(Extracted data begins)

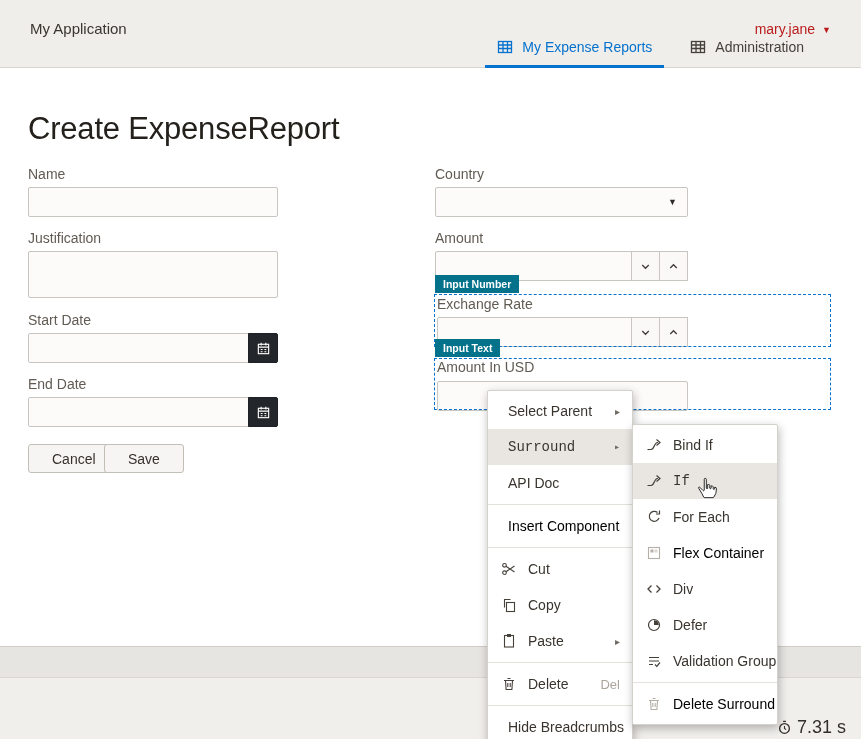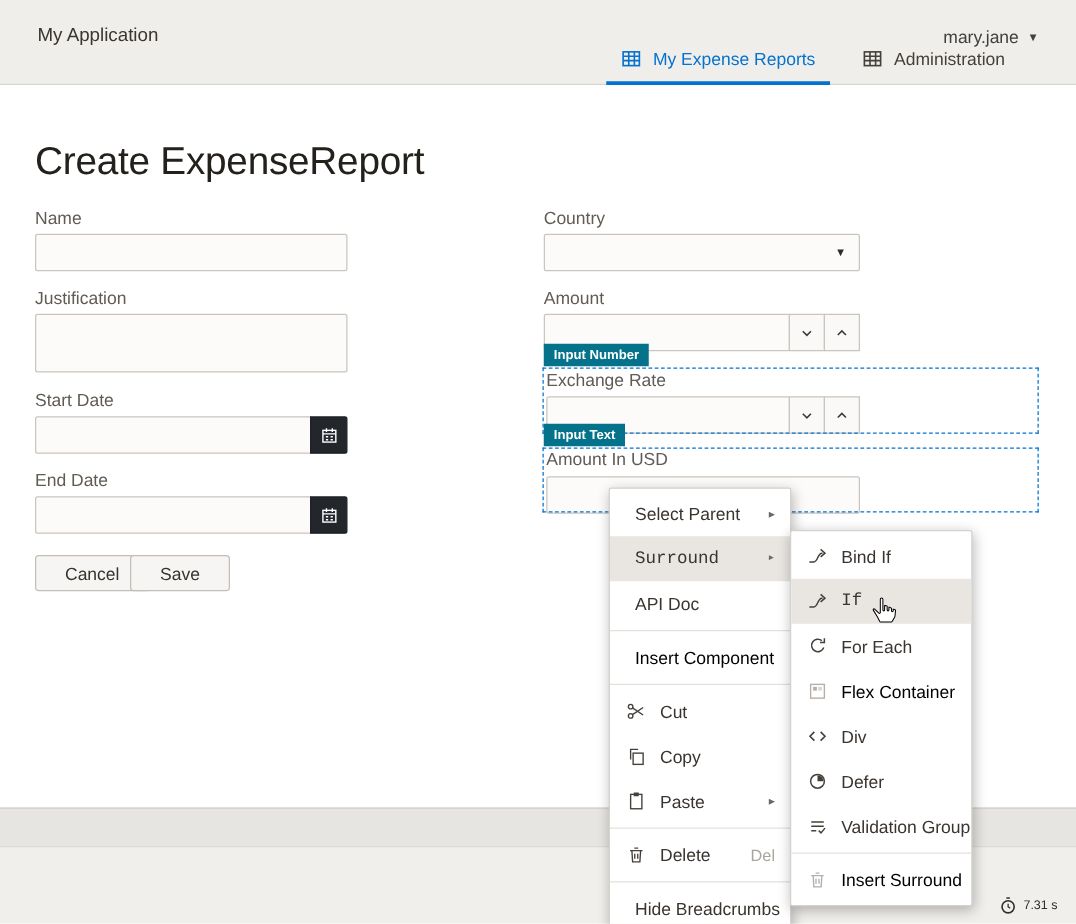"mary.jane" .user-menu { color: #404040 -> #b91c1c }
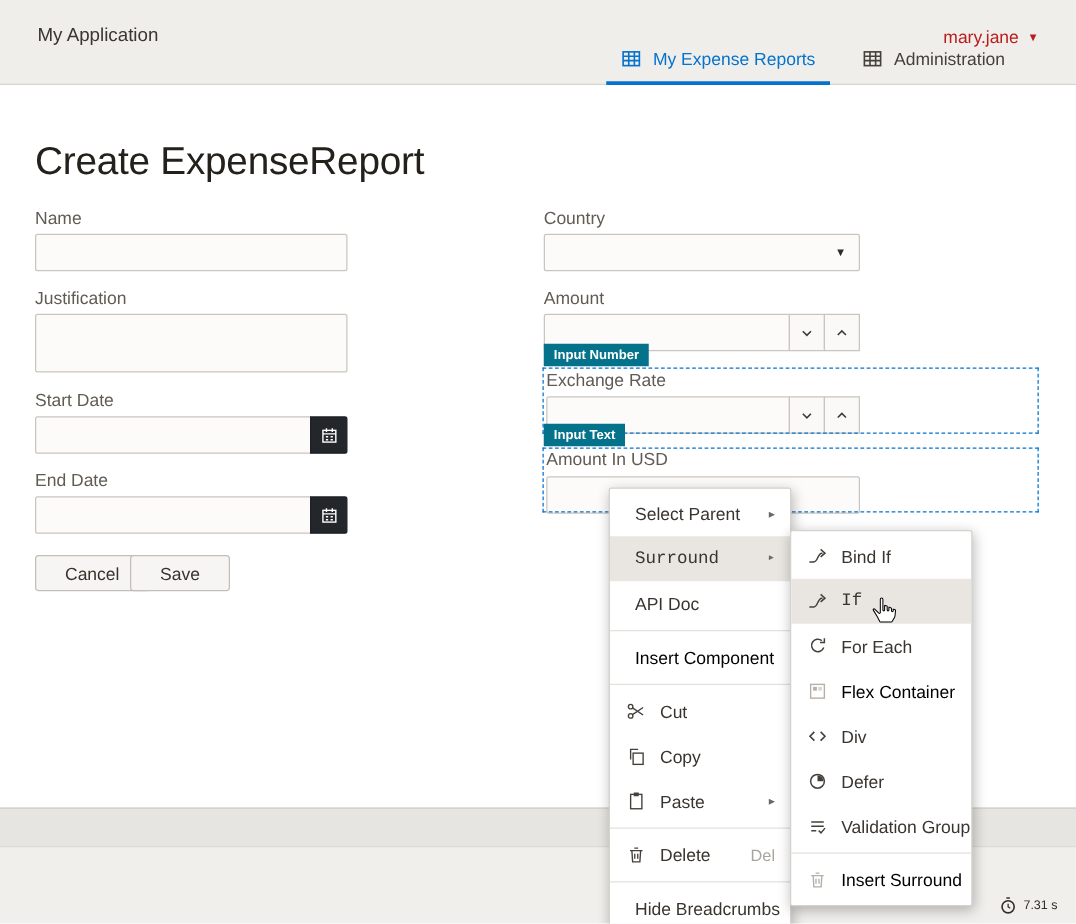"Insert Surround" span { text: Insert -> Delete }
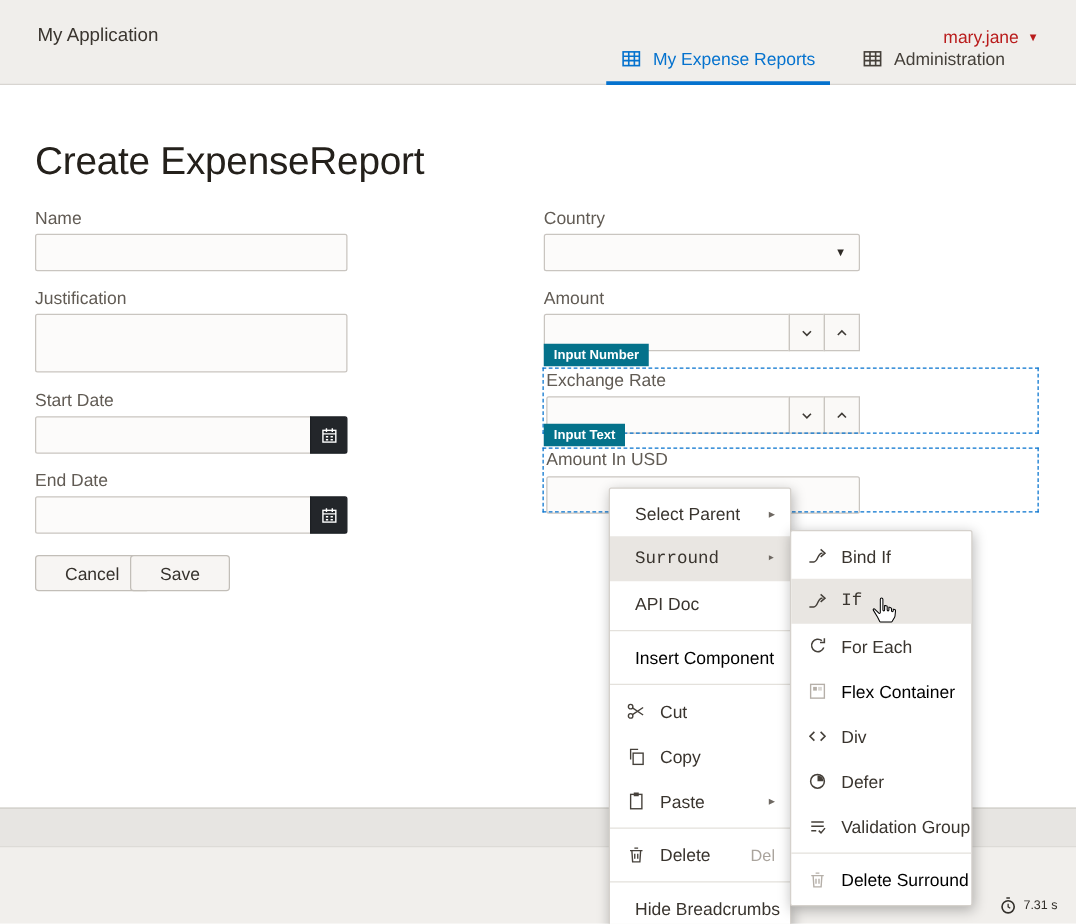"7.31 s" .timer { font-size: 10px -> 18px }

(Extracted data ends)
(Extracted data begins)

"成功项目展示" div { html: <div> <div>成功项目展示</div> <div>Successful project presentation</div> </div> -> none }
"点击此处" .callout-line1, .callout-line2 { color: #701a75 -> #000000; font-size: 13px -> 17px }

(Extracted data ends)
(Extracted data begins)

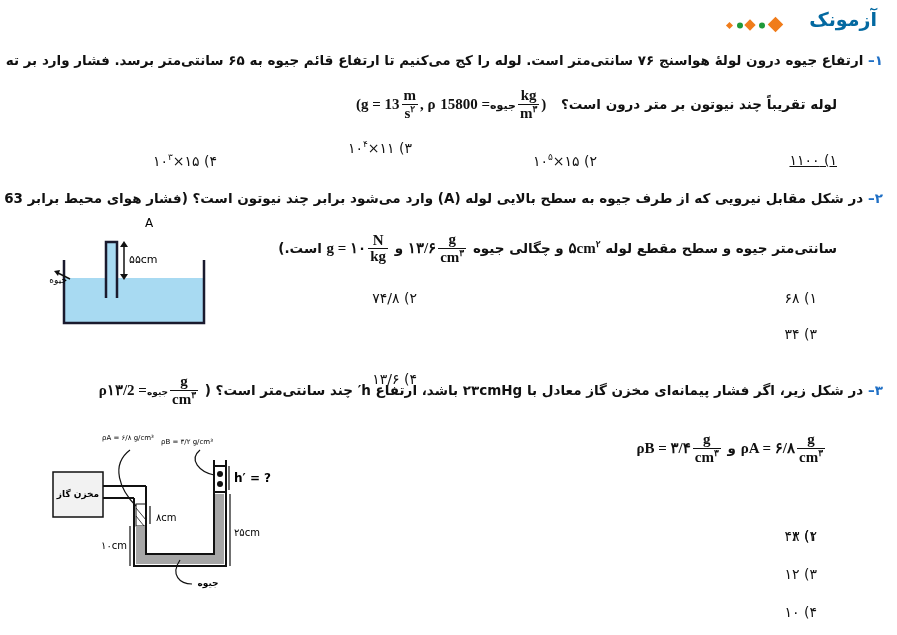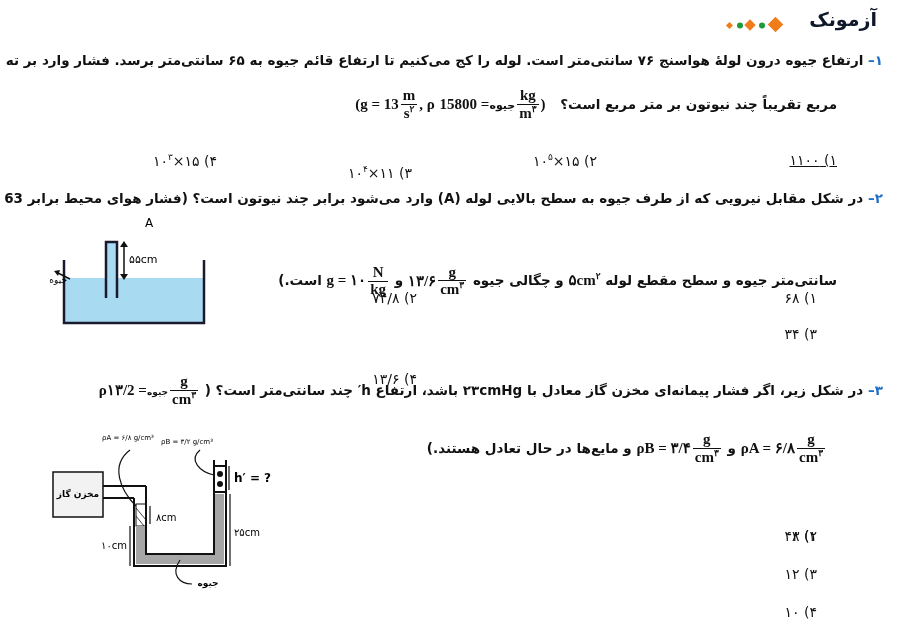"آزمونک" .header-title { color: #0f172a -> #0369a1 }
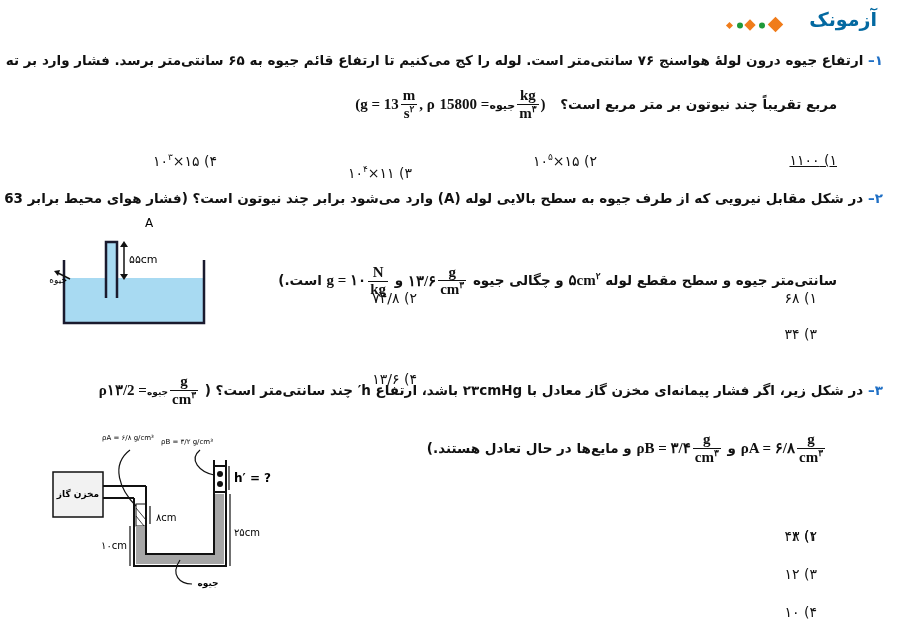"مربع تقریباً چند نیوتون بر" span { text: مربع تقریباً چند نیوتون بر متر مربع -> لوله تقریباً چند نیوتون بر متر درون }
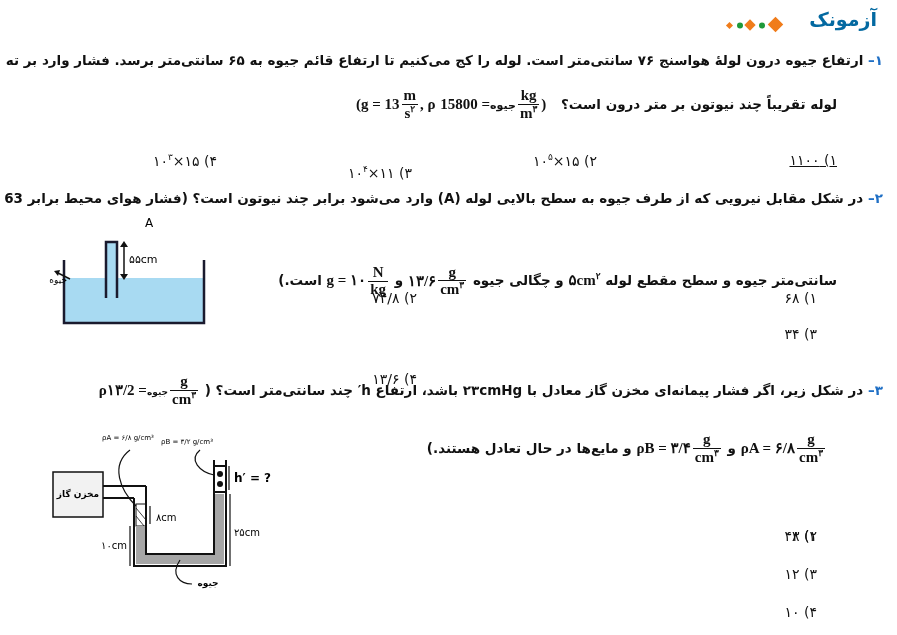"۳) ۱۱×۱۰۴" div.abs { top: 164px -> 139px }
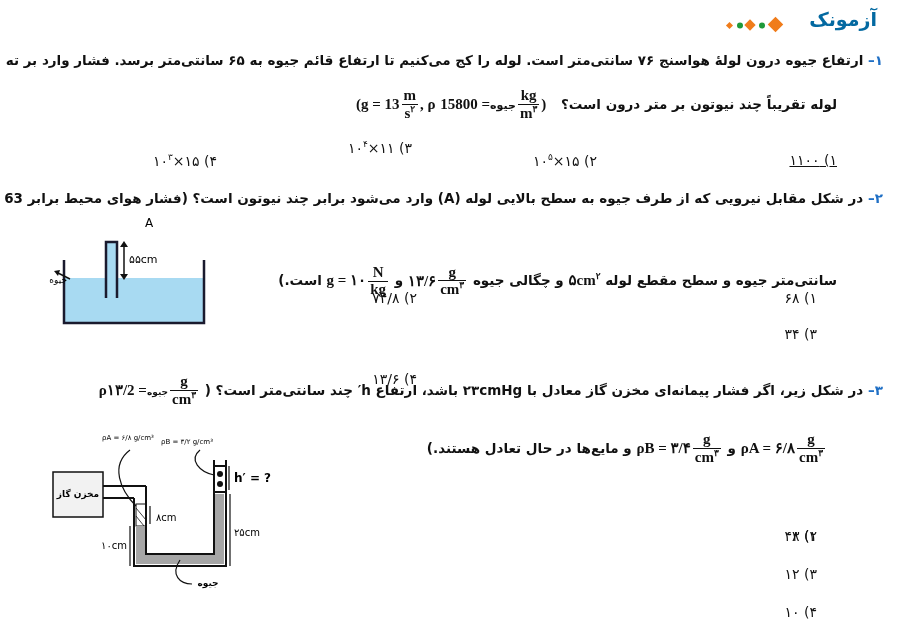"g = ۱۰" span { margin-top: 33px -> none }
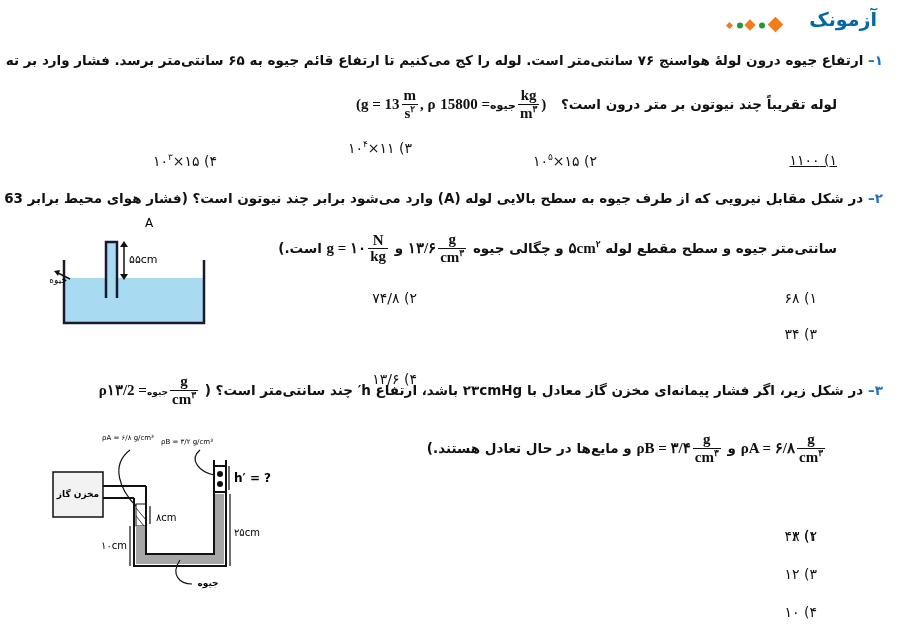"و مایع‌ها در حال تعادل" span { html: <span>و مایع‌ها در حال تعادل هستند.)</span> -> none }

(Extracted data ends)

**Work order**
In the records above, find the line with "margin-top: 33px ->" and the line with "html: <span>و مایع‌ها". Write out exactly those lines and every one between, with no pictures and no other lines.

**Result for this task**
"g = ۱۰" span { margin-top: 33px -> none }
"و مایع‌ها در حال تعادل" span { html: <span>و مایع‌ها در حال تعادل هستند.)</span> -> none }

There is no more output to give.